*Exercise instructions*. Transcribe all of the records word for word, but omit the pictures.

(Web page revision data)
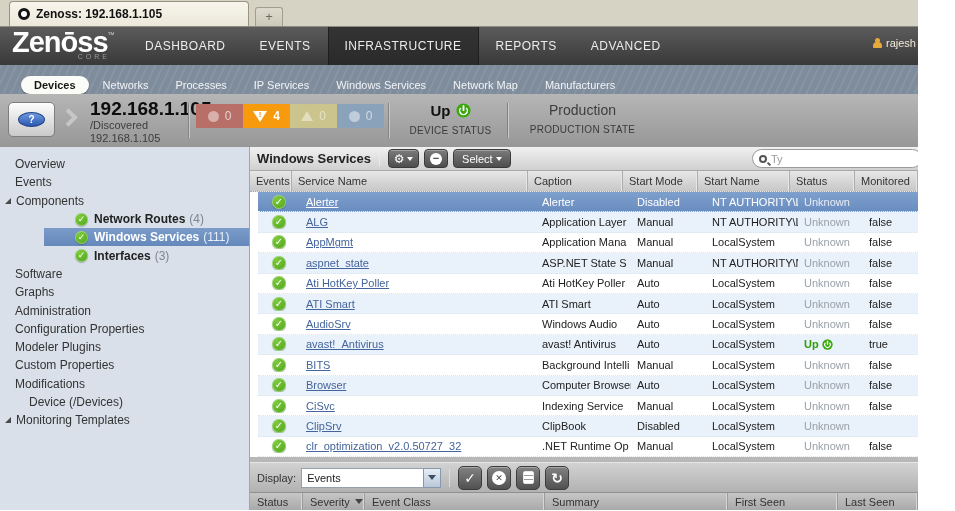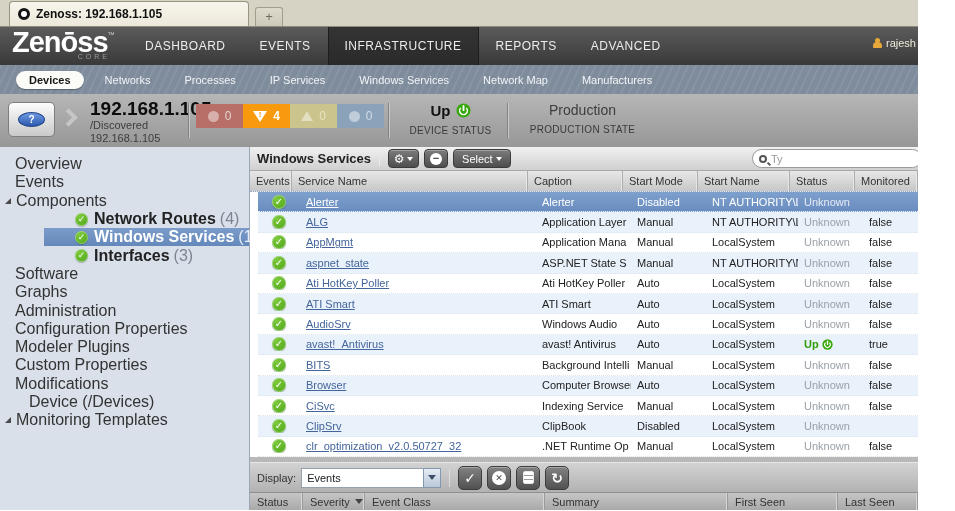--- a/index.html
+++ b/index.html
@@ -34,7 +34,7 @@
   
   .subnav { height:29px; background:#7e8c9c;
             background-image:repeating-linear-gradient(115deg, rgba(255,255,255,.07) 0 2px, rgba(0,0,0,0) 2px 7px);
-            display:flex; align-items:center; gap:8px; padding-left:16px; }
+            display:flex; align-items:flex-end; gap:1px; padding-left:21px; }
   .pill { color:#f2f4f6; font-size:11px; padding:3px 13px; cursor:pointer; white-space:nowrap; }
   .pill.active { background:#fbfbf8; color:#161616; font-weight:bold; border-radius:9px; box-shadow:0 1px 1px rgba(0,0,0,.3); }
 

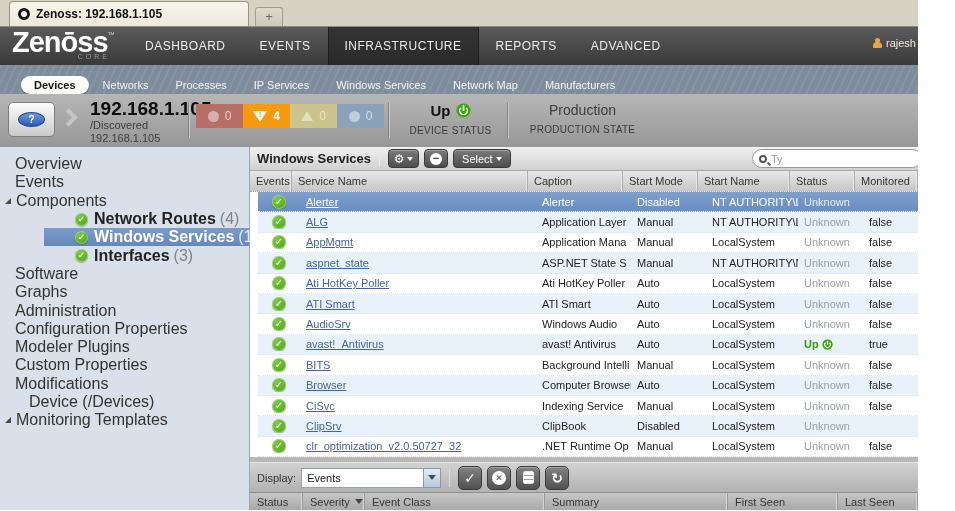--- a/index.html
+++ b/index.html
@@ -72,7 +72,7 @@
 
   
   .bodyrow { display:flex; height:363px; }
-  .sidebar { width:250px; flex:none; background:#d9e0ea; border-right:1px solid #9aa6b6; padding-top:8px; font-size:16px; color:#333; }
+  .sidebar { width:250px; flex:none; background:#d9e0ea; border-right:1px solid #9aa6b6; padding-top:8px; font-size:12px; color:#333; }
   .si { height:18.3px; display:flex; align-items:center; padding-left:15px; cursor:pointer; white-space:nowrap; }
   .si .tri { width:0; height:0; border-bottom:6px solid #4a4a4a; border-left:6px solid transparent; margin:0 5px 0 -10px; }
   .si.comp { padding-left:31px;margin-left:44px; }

*Expected answer*.
--- a/index.html
+++ b/index.html
@@ -34,7 +34,7 @@
   
   .subnav { height:29px; background:#7e8c9c;
             background-image:repeating-linear-gradient(115deg, rgba(255,255,255,.07) 0 2px, rgba(0,0,0,0) 2px 7px);
-            display:flex; align-items:center; gap:8px; padding-left:16px; }
+            display:flex; align-items:flex-end; gap:1px; padding-left:21px; }
   .pill { color:#f2f4f6; font-size:11px; padding:3px 13px; cursor:pointer; white-space:nowrap; }
   .pill.active { background:#fbfbf8; color:#161616; font-weight:bold; border-radius:9px; box-shadow:0 1px 1px rgba(0,0,0,.3); }
 

--- a/index.html
+++ b/index.html
@@ -72,7 +72,7 @@
 
   
   .bodyrow { display:flex; height:363px; }
-  .sidebar { width:250px; flex:none; background:#d9e0ea; border-right:1px solid #9aa6b6; padding-top:8px; font-size:16px; color:#333; }
+  .sidebar { width:250px; flex:none; background:#d9e0ea; border-right:1px solid #9aa6b6; padding-top:8px; font-size:12px; color:#333; }
   .si { height:18.3px; display:flex; align-items:center; padding-left:15px; cursor:pointer; white-space:nowrap; }
   .si .tri { width:0; height:0; border-bottom:6px solid #4a4a4a; border-left:6px solid transparent; margin:0 5px 0 -10px; }
   .si.comp { padding-left:31px;margin-left:44px; }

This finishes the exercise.